Hemant Vishwakarma: Pytorch geometric: Having issues with tensor sizes

This is the first time I'm using Pytorch and Pytorch geometric. I'm trying to create a simple Graph Neural Network with Pytorch Geometric. I'm creating a custom dataset by following the Pytorch Geometric documentations and extending the InMemoryDataset. After that I split the dataset into training, validation and test dataset which sizes (3496, 437, 439) respectively. These are the number of graphs in each dataset. Here is my simple Neural Network

class Net(torch.nn.Module):
def __init__(self):
    super(Net, self).__init__()
    self.conv1 = GCNConv(dataset.num_node_features, 10)
    self.conv2 = GCNConv(10, dataset.num_classes)

def forward(self, data):
    x, edge_index, batch = data.x, data.edge_index, data.batch
    x = self.conv1(x, edge_index)
    x = F.relu(x)
    x = F.dropout(x, training=self.training)
    x = self.conv2(x, edge_index)

    return F.log_softmax(x, dim=1)

I get this error while training my model, which suggest that there's some issue with my input dimensions. Maybe the reason is behind my batch sizes?

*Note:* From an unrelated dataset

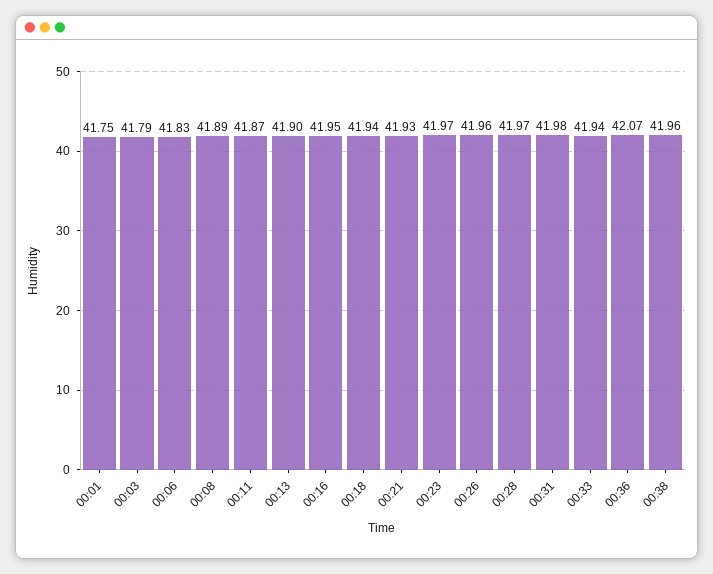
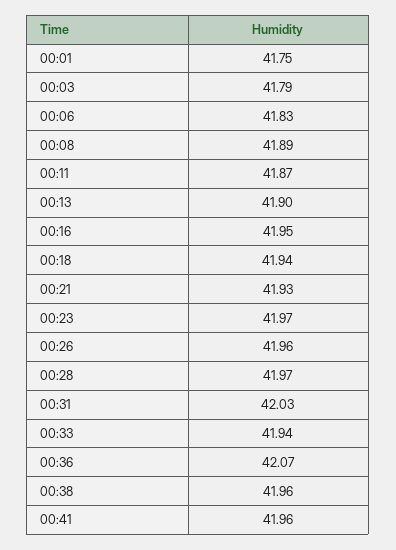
00:31: 41.98 -> 42.03
00:41: none -> 41.96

RuntimeError: The following operation failed in the TorchScript interpreter.
Traceback of TorchScript (most recent call last):
File "E:\Users\abc\Anaconda3\lib\site-packages\torch_scatter\scatter.py", line 22, in scatter_add
        size[dim] = int(index.max()) + 1
    out = torch.zeros(size, dtype=src.dtype, device=src.device)
    return out.scatter_add_(dim, index, src)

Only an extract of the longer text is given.